> YOUR GOAL
Nothing but the lines below from the one that contains "text: Math ->" through the one that contains "background: #ef4444 ->" should be retyped, exactly and including both ends. Do not include pictures.

> MATERIAL SHOWN
Content starts
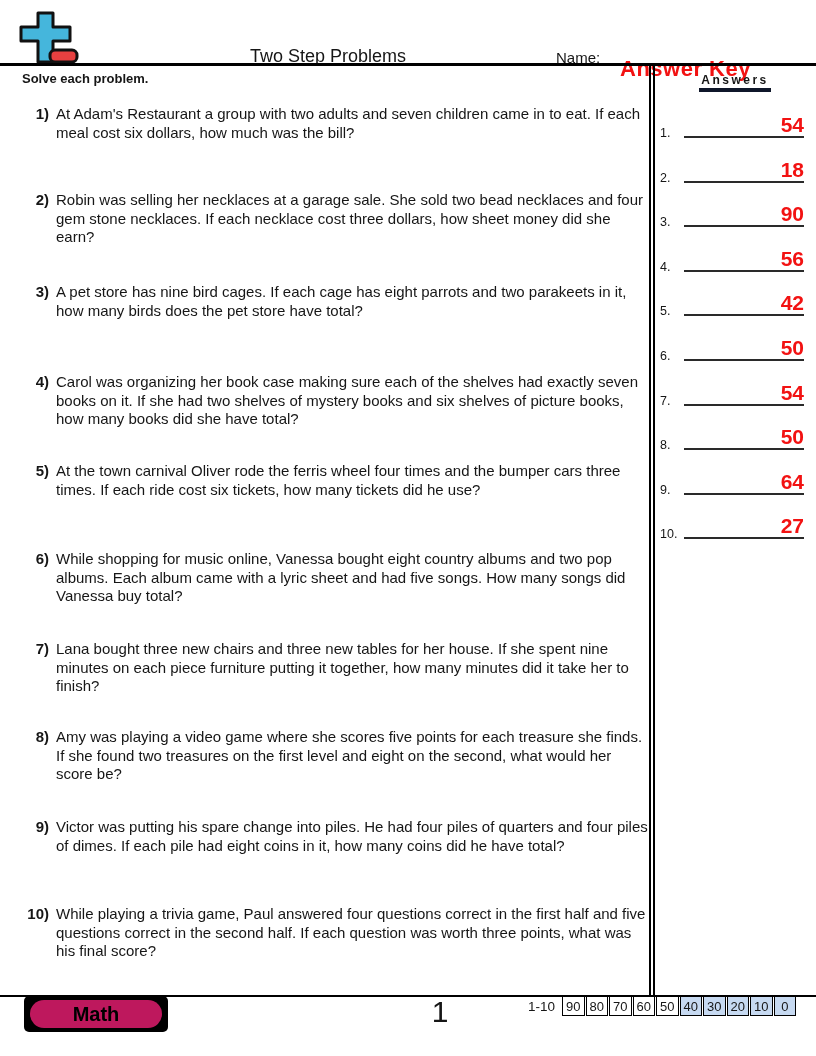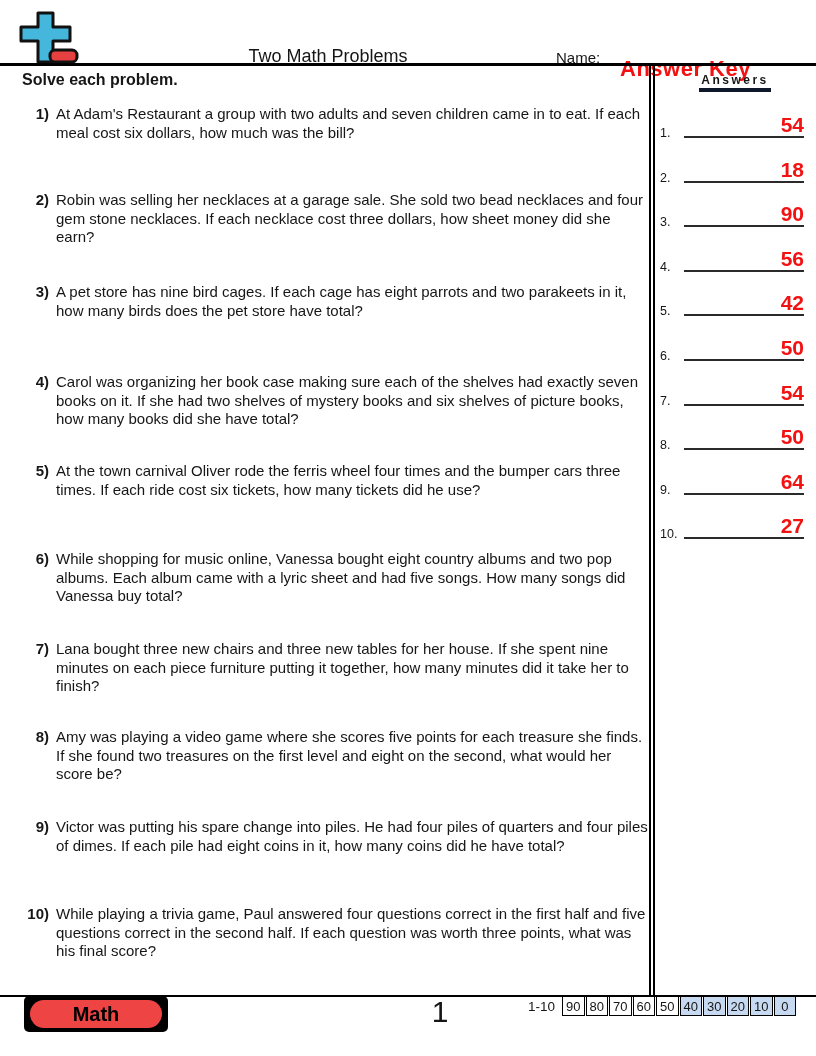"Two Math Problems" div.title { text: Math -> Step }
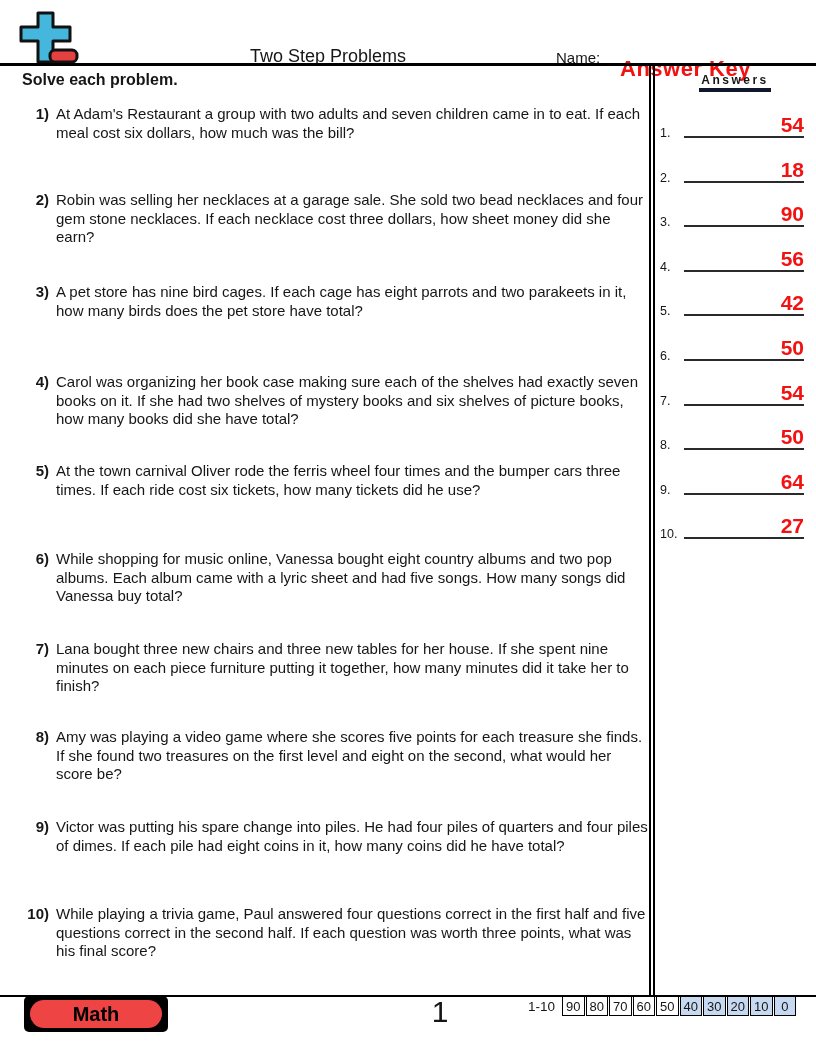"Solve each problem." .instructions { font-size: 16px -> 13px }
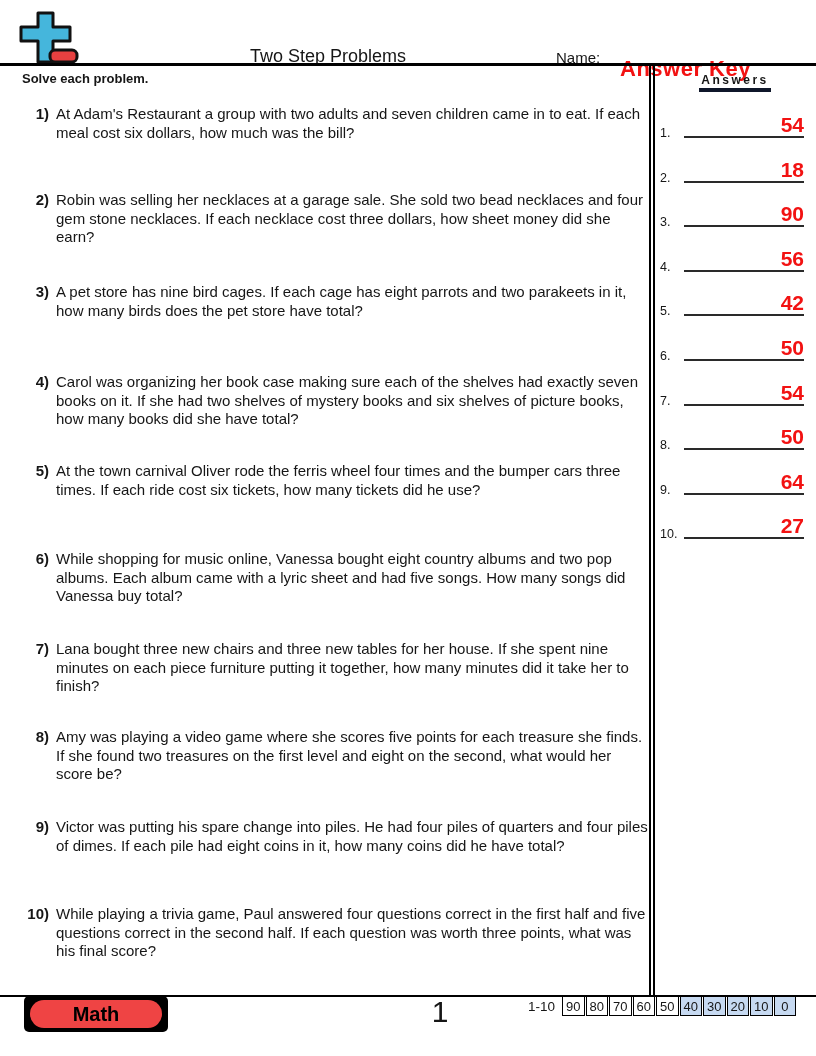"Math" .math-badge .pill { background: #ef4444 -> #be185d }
Content ends
Content starts
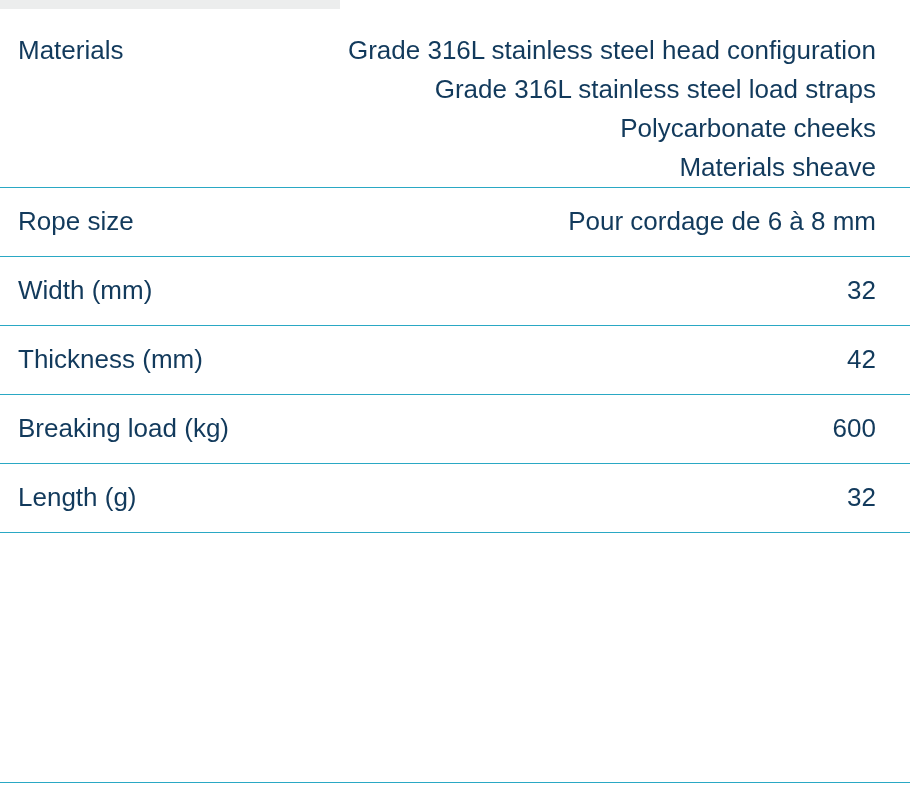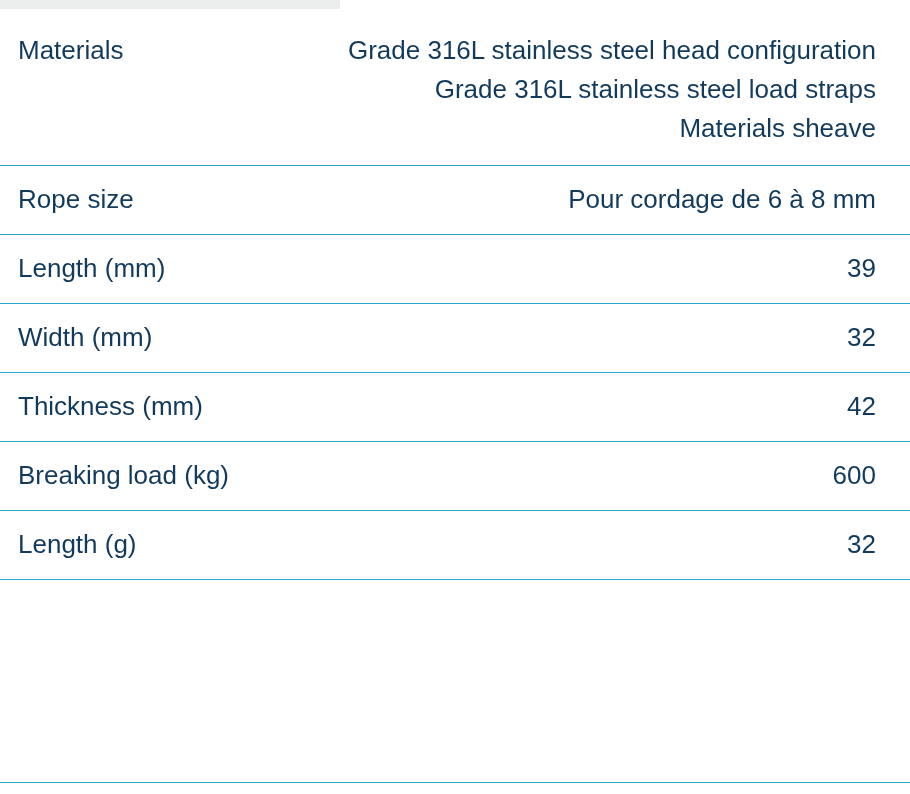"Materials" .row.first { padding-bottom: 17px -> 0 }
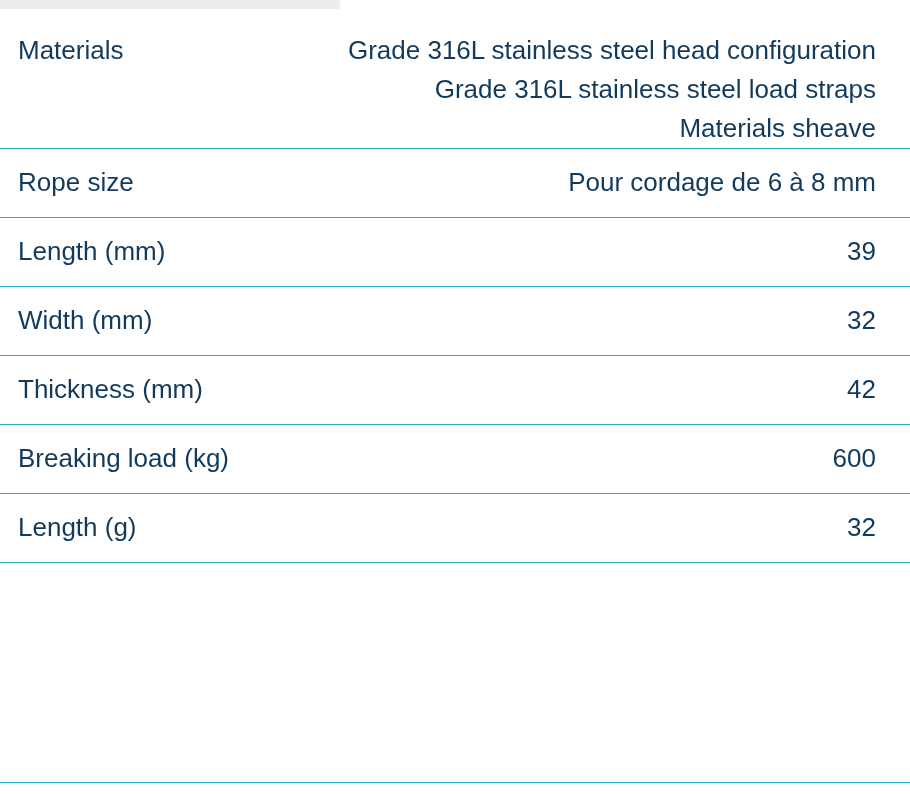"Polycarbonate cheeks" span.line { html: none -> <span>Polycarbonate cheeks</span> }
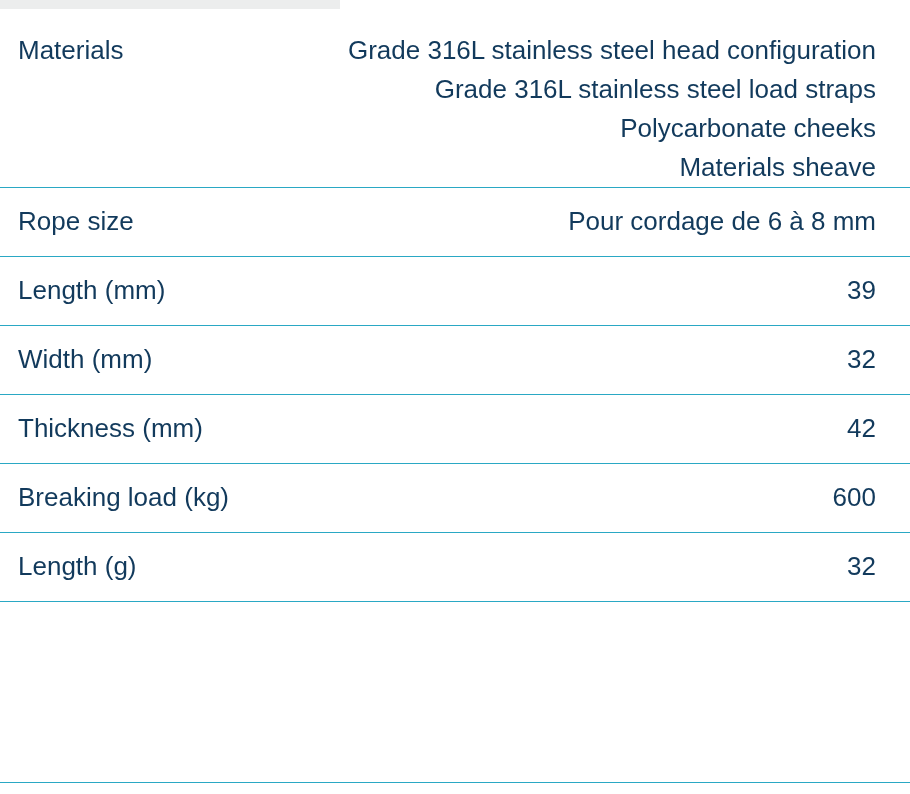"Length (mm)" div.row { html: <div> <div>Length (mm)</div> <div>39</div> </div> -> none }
Content ends
> THE ANSWER
"Two Math Problems" div.title { text: Math -> Step }
"Solve each problem." .instructions { font-size: 16px -> 13px }
"Math" .math-badge .pill { background: #ef4444 -> #be185d }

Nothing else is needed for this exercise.